■ REQUIRED ACTION ■
Each line below from the one containing "payment method: PayPal -> Visa" through the one containing "total: 1977.04 -> 1544.22" is to be given again exactly, and no line outside that span.

■ DATA RECORDS ■
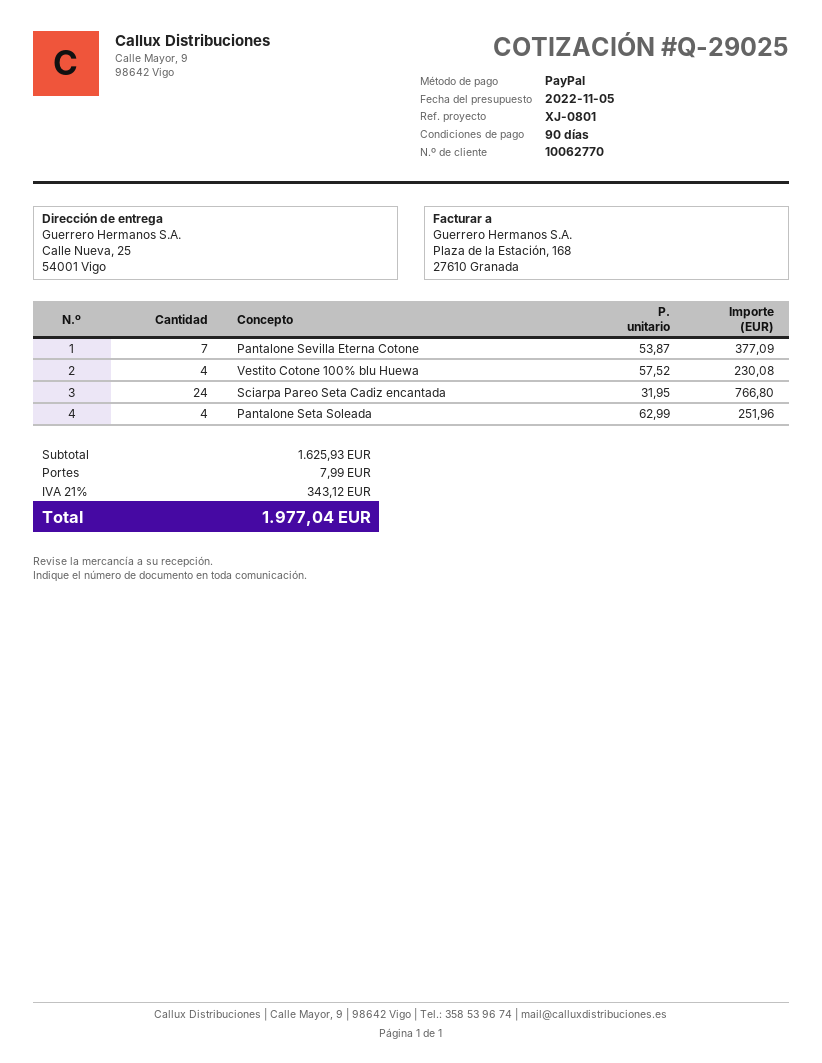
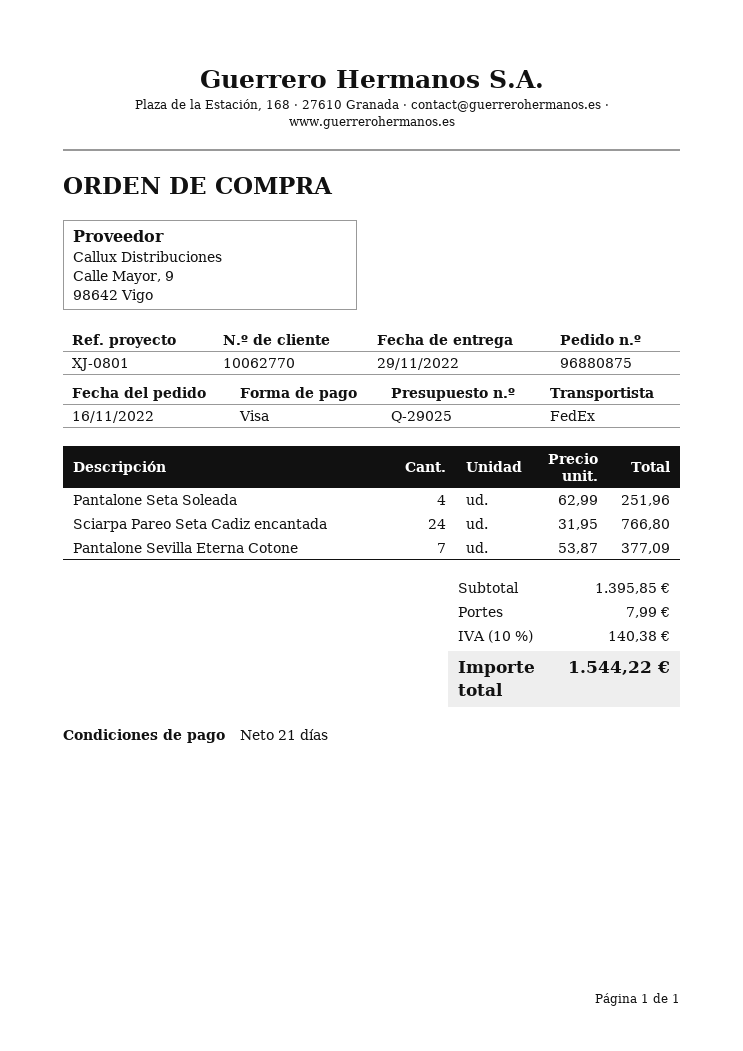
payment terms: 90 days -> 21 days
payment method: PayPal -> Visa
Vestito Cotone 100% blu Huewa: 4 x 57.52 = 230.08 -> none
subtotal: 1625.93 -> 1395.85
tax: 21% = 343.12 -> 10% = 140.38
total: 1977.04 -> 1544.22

...

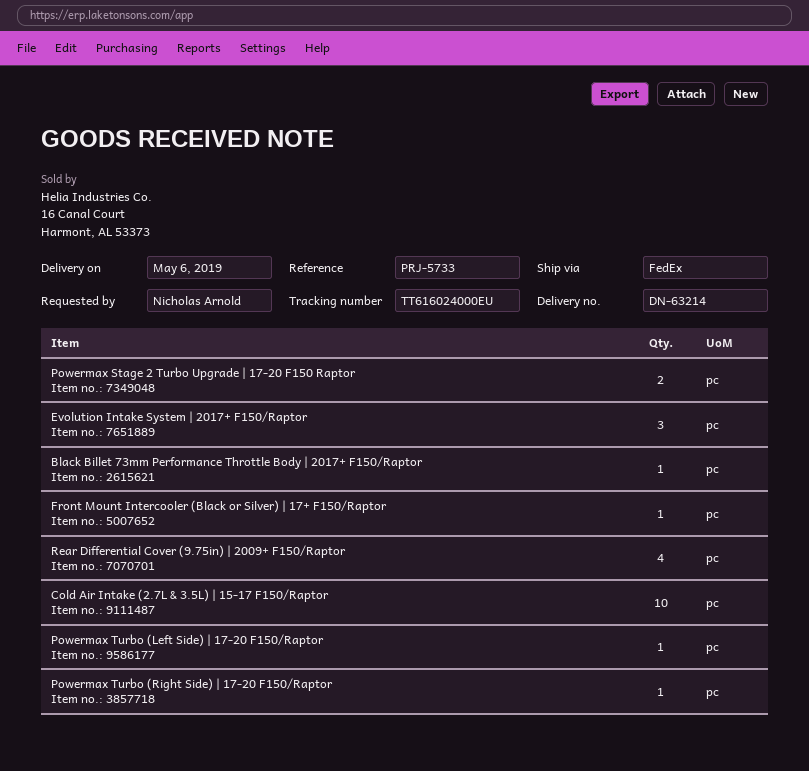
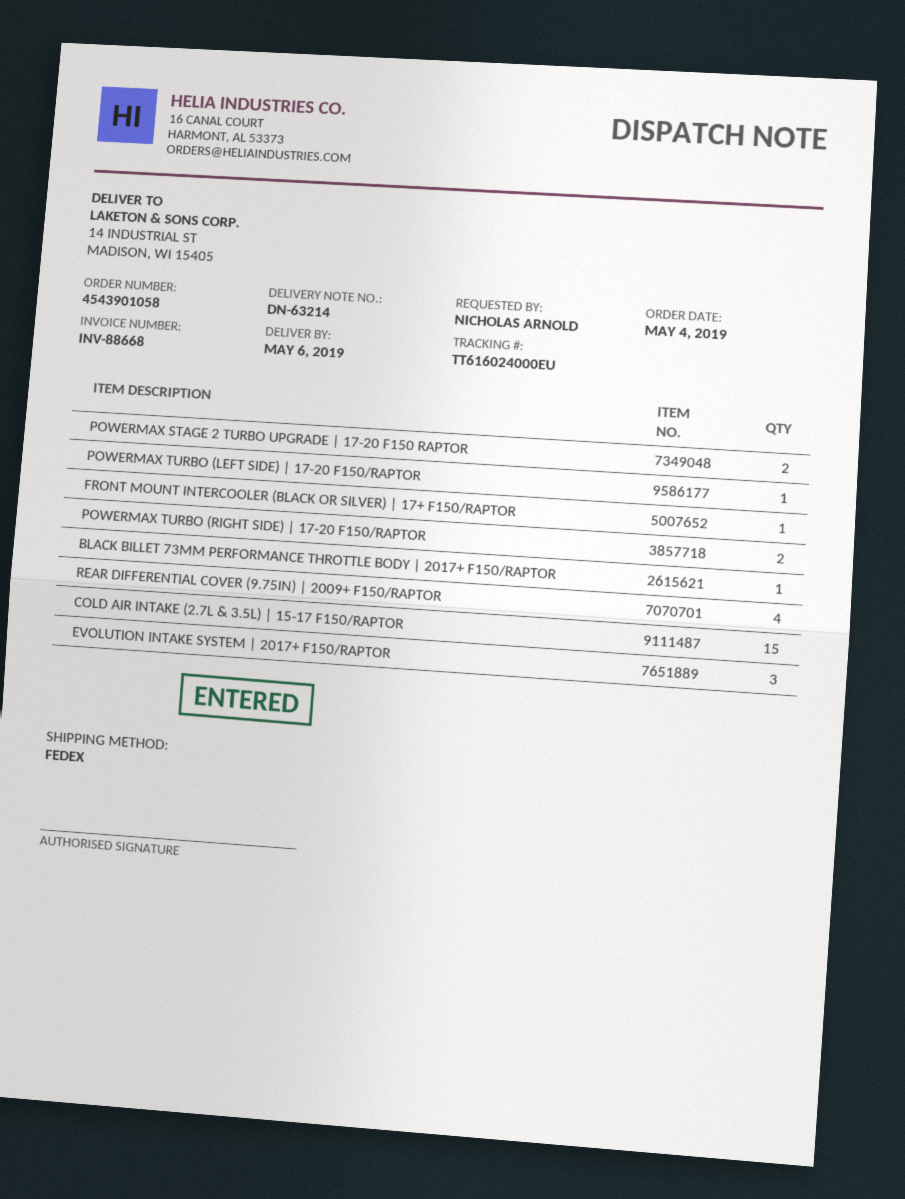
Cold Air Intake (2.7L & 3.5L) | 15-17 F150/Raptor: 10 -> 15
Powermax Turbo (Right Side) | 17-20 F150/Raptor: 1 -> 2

* * *

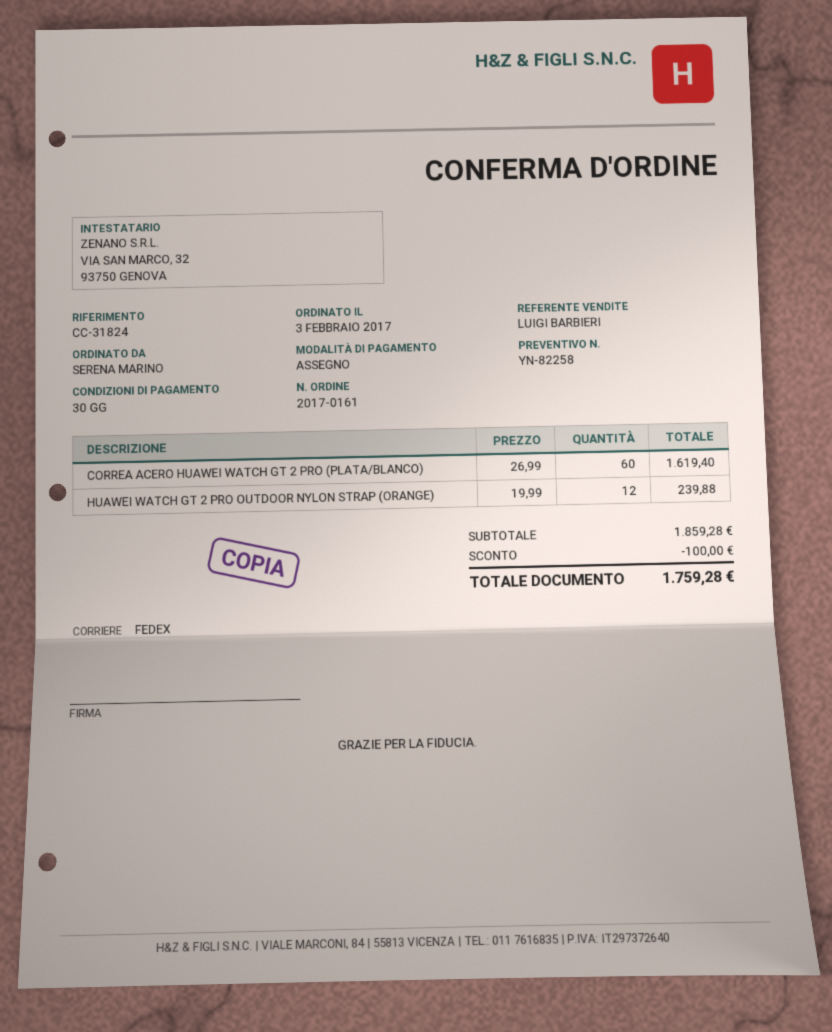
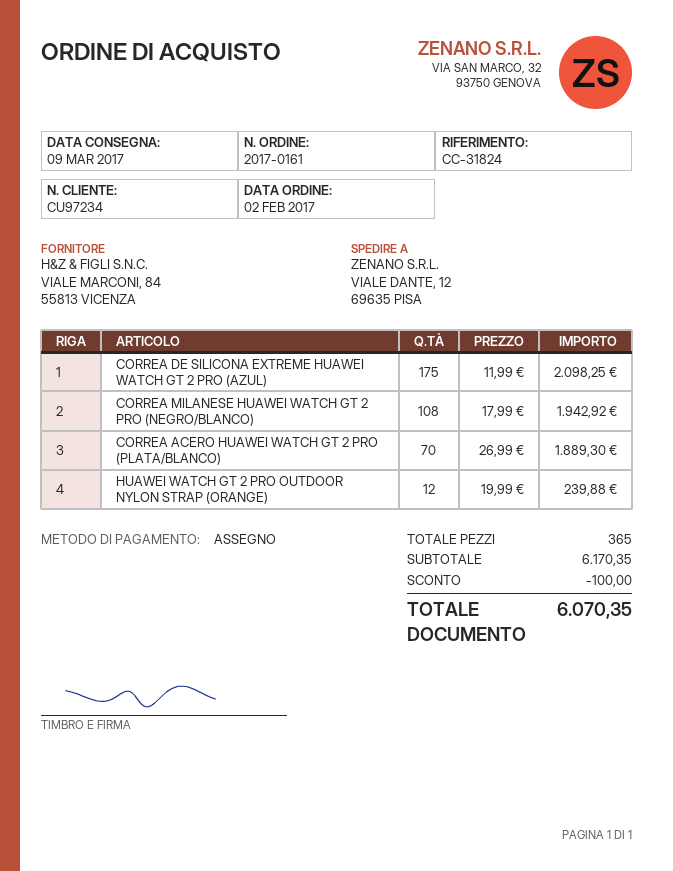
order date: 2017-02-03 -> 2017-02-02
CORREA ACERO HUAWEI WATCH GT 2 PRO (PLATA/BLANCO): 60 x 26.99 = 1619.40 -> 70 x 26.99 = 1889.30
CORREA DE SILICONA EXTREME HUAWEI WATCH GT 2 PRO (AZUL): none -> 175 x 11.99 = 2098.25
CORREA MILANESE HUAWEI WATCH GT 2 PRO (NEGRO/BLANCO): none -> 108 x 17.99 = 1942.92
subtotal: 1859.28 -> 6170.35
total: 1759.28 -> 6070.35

■ WRITTEN ANSWER ■
payment method: PayPal -> Visa
Vestito Cotone 100% blu Huewa: 4 x 57.52 = 230.08 -> none
subtotal: 1625.93 -> 1395.85
tax: 21% = 343.12 -> 10% = 140.38
total: 1977.04 -> 1544.22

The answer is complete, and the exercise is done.